ASSIGNMENT>
Across all entries below, how many lines include "Lularoe"? Only the number, please.

DATA TO PROCESS>
━━━━
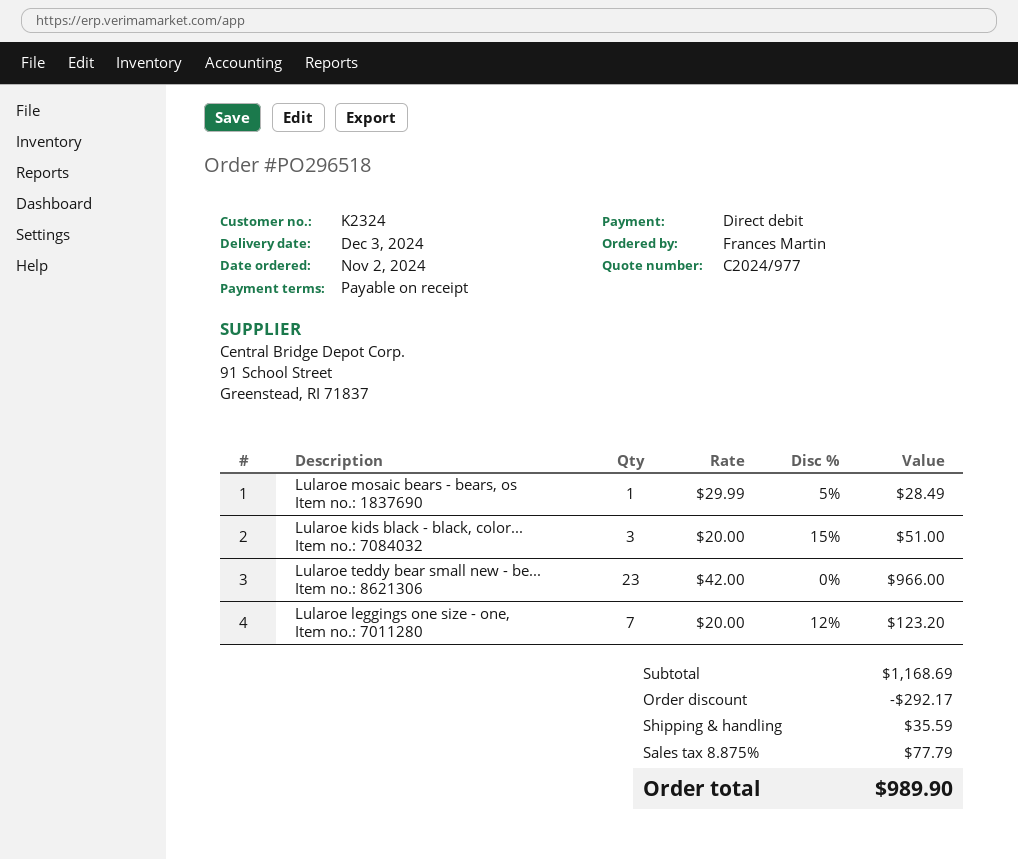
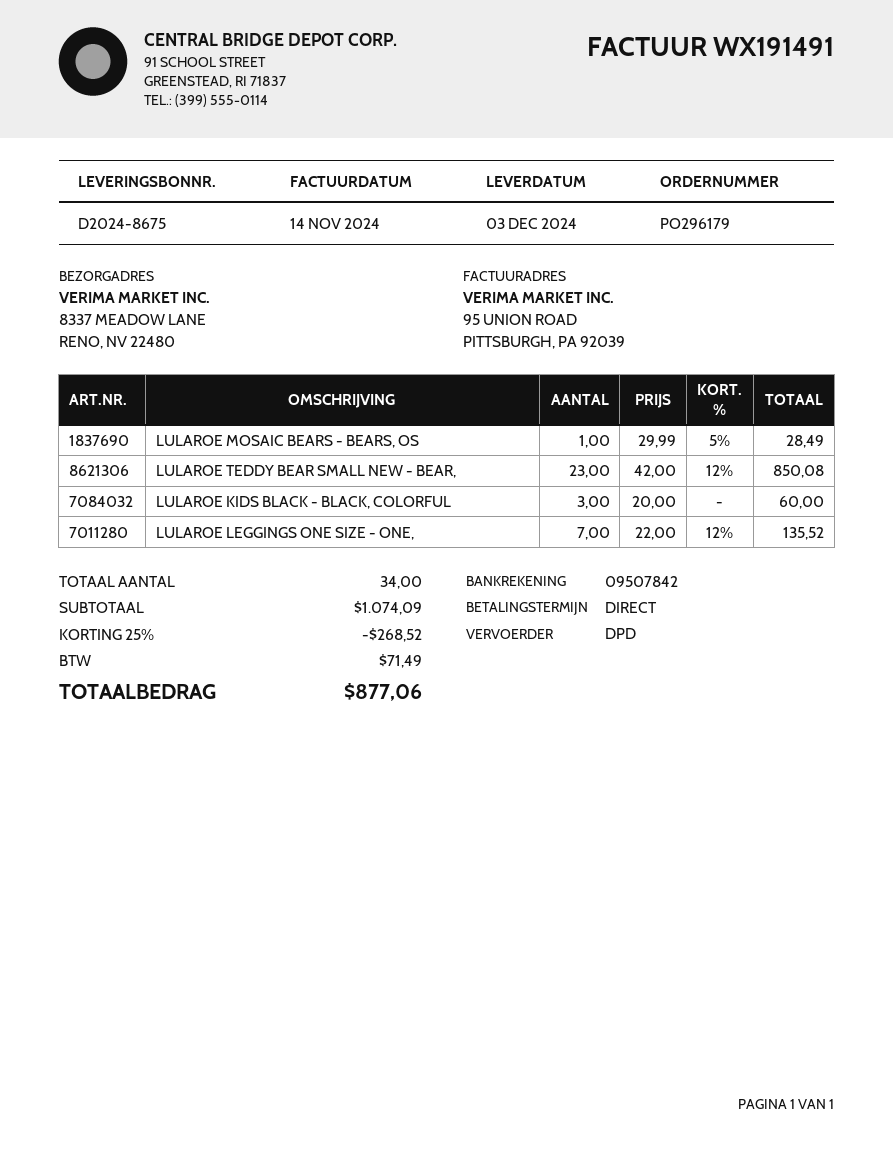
order number: PO296518 -> PO296179
Lularoe kids black - black, color...: 3 x 20.00 - 15% = 51.00 -> 3 x 20.00 = 60.00
Lularoe teddy bear small new - be...: 23 x 42.00 = 966.00 -> 23 x 42.00 - 12% = 850.08
Lularoe leggings one size - one,: 7 x 20.00 - 12% = 123.20 -> 7 x 22.00 - 12% = 135.52
subtotal: 1168.69 -> 1074.09
discount: 292.17 -> 268.52
shipping: 35.59 -> none
tax: 77.79 -> 71.49
total: 989.90 -> 877.06

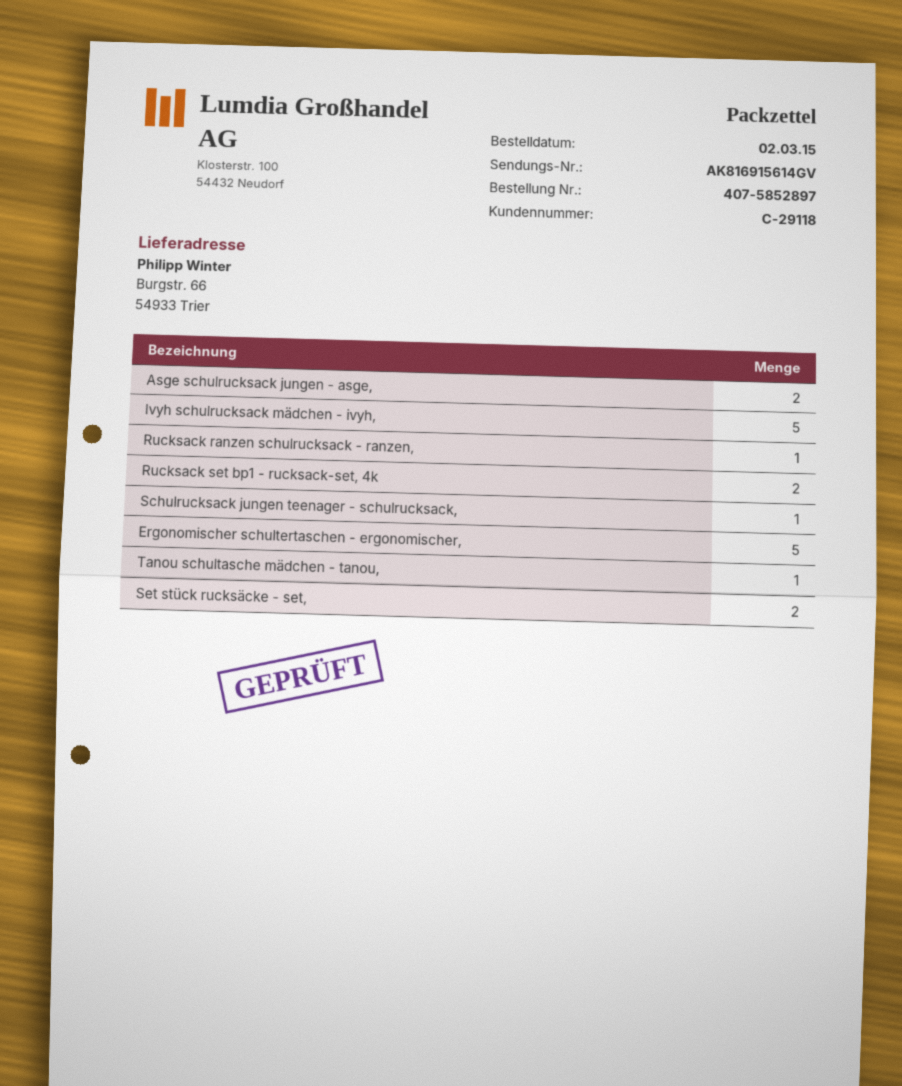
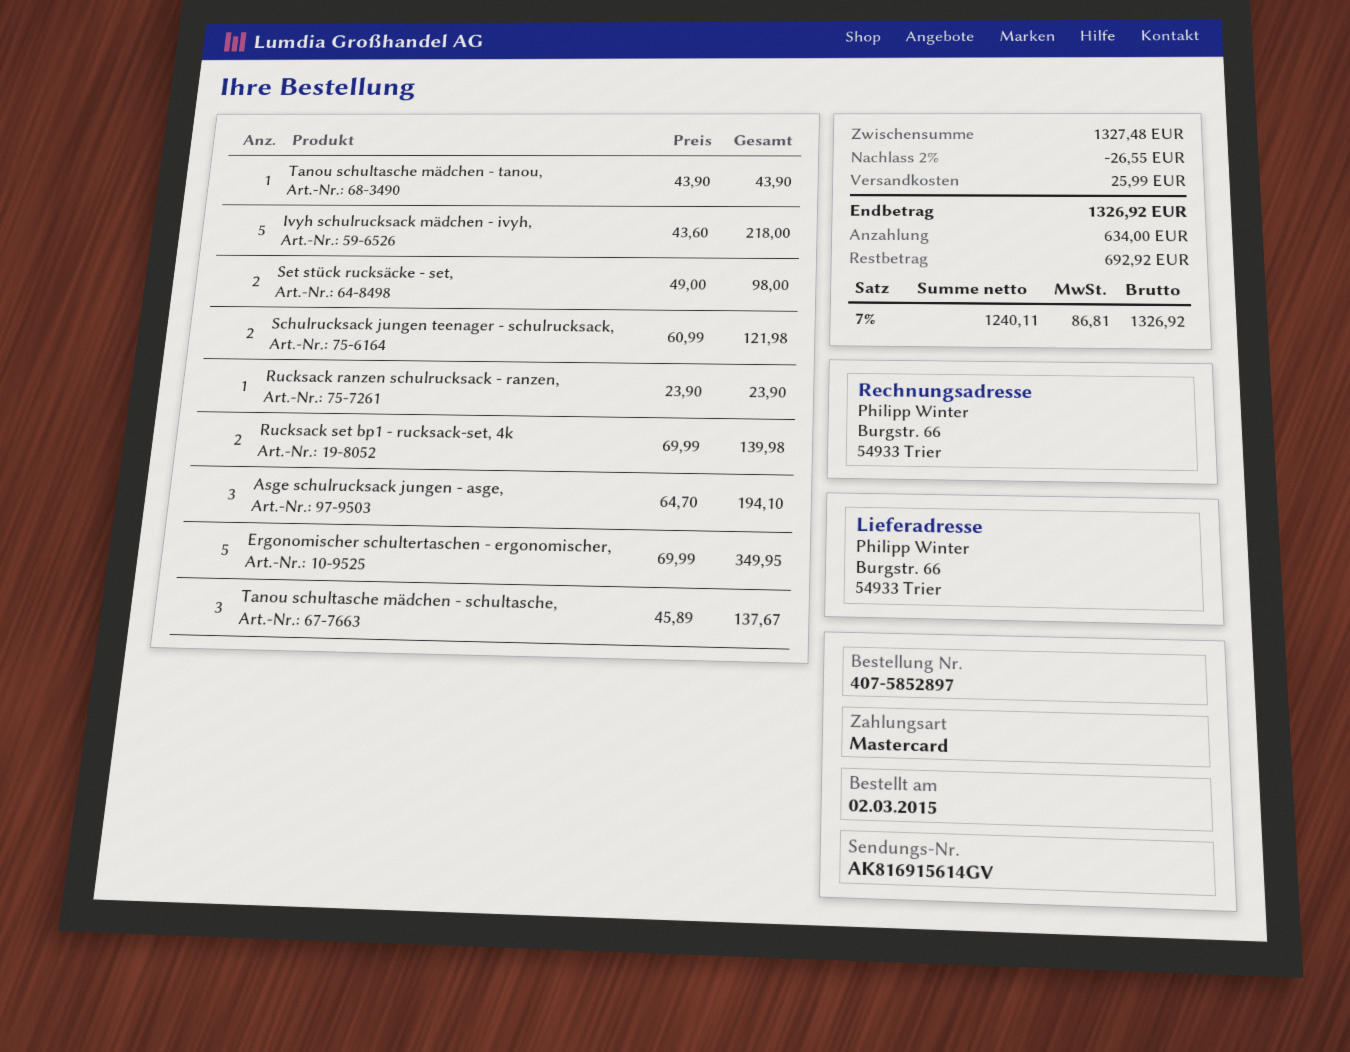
Asge schulrucksack jungen - asge,: 2 -> 3
Schulrucksack jungen teenager - schulrucksack,: 1 -> 2
Tanou schultasche mädchen - schultasche,: none -> 3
━━━━
REPLY TO THE EXERCISE>
3